O relatório das Academias Nacionais vincula microondas de alta potência a impactos nas pessoas por meio do efeito Frey. A cabeça humana atua como uma antena receptora para microondas na faixa de frequência de baixo gigahertz. Pulsos de microondas nessas frequências podem fazer com que as pessoas ouçam sons, o que é um dos sintomas relatados pelo pessoal afetado dos EUA. Outros sintomas relatados por quem sofre da síndrome de Havana incluem dores de cabeça, náuseas, perda de audição, tontura e problemas cognitivos.

O relatório observa que os dispositivos eletrônicos não foram interrompidos durante os ataques, sugerindo que os níveis de energia necessários para o efeito Frey são mais baixos do que seriam necessários para um ataque aos eletrônicos. Isso seria consistente com uma arma de micro-ondas de alta potência localizada a alguma distância dos alvos. A potência diminui drasticamente com a distância através da lei do inverso do quadrado, o que significa que um desses dispositivos poderia produzir um nível de potência no alvo que seria muito baixo para afetar a eletrônica, mas que poderia induzir o efeito Frey.

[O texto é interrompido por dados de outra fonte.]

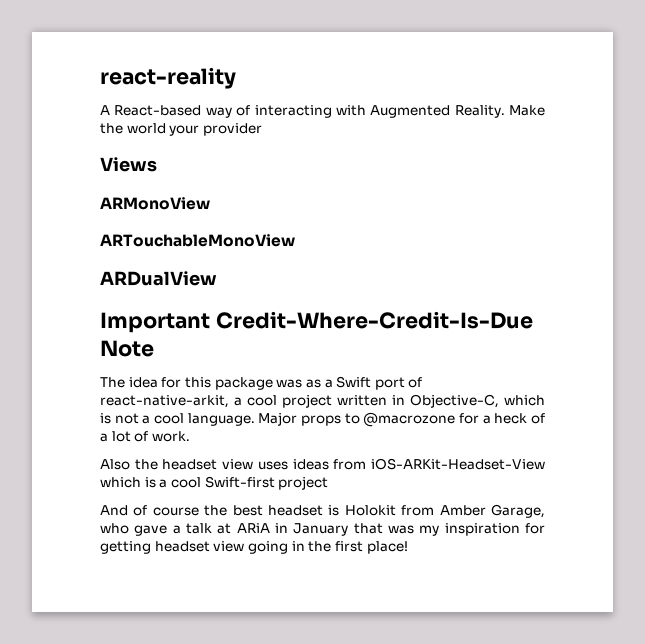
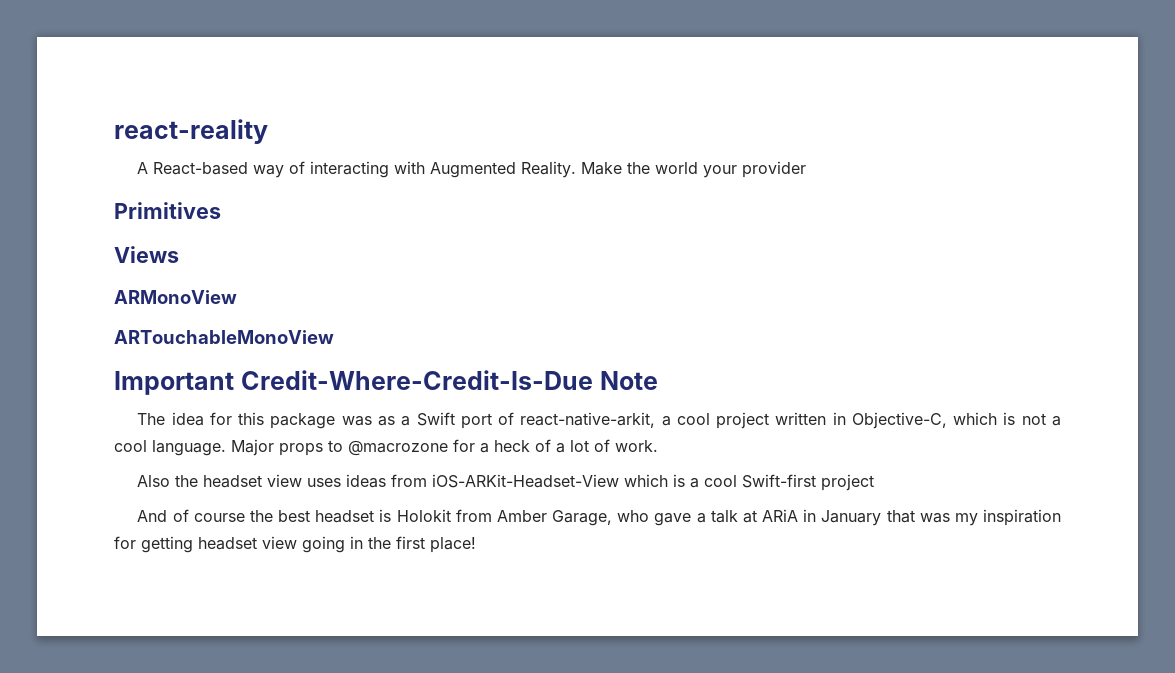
(262, 129) none -> [114,202,221,219] // Primitives
[100,271,217,286] // ARDualView -> (334, 337) none

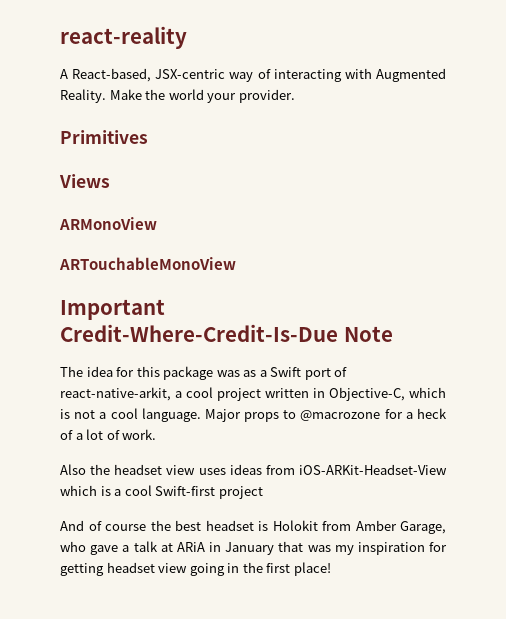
[153,162,249,175] React-based -> [72,68,226,82] React-based, JSX-centric
[742,161,807,178] provider -> [238,89,295,103] provider.

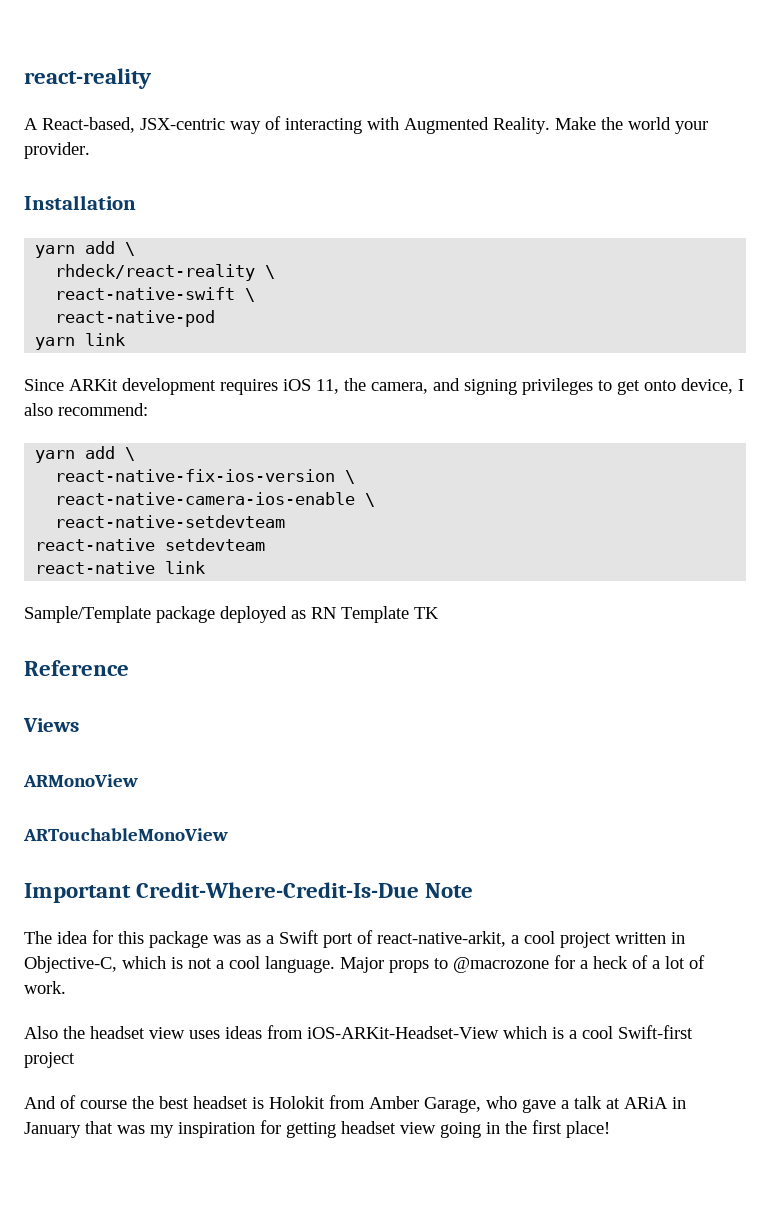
[60,130,148,144] Primitives -> [24,195,136,210] [35,241,136,258] [55,264,276,281] [55,287,256,302] [55,310,216,327] [35,333,126,350] [24,378,744,395] [24,403,148,416] [35,446,136,463] [55,469,356,484] [55,492,376,507] [55,515,286,528] [35,538,266,551] [35,561,206,574] [24,606,439,623] [24,660,129,676] Installation // yarn add \ // rhdeck/react-reality \ // react-native-swift \ // react-native-pod // yarn link // Since ARKit development requires iOS 11, the camera, and signing privileges to get onto device, I also recommend: // yarn add \ // react-native-fix-ios-version \ // react-native-camera-ios-enable \ // react-native-setdevteam // react-native setdevteam // react-native link // Sample/Template package deployed as RN Template TK // Reference

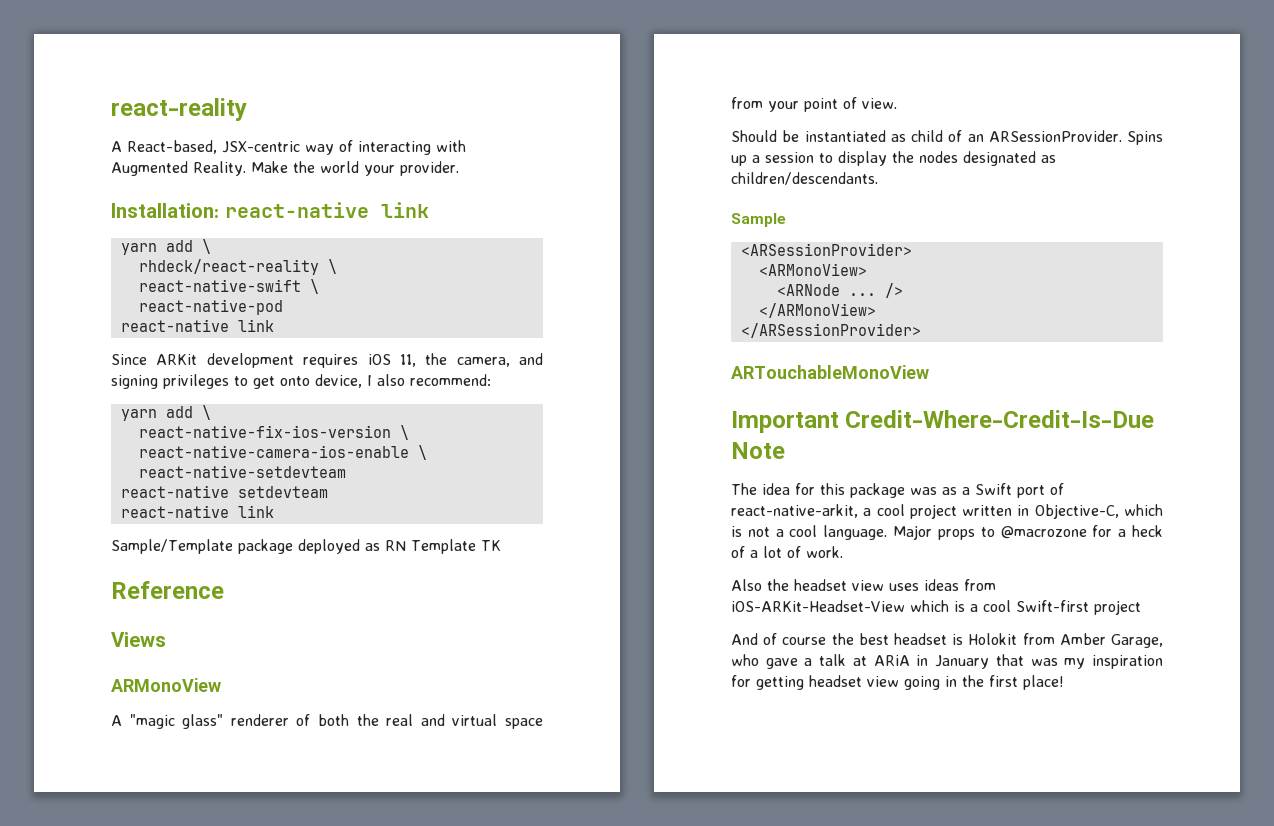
[24,195,136,210] Installation -> [111,202,429,218] Installation: react-native link
[35,337,76,350] yarn -> [120,319,229,332] react-native
(138, 780) none -> [111,714,544,729] [731,97,897,112] [731,130,1163,145] [731,151,1056,166] [731,172,878,185] [731,213,786,227] [740,243,912,256] [758,263,867,276] [776,283,903,298] [758,303,876,318] [740,323,921,338] // A "magic glass" renderer of both the real and virtual space from your point of view. // Should be instantiated as child of an ARSessionProvider. Spins up a session to display the nodes designated as children/descendants. // Sample // <ARSessionProvider> // <ARMonoView> // <ARNode ... /> // </ARMonoView> // </ARSessionProvider>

Os russos e os chineses certamente possuem a capacidade de fornecer fontes de microondas de alta potência como as que parecem ter sido usadas em Cuba e na China. A verdade sobre o que realmente aconteceu ao pessoal dos EUA em Cuba e na China – e por quê – pode permanecer um mistério, mas a tecnologia mais provavelmente envolvida vem dos livros de física, e as potências militares do mundo continuam a desenvolvê-la e implantá-la.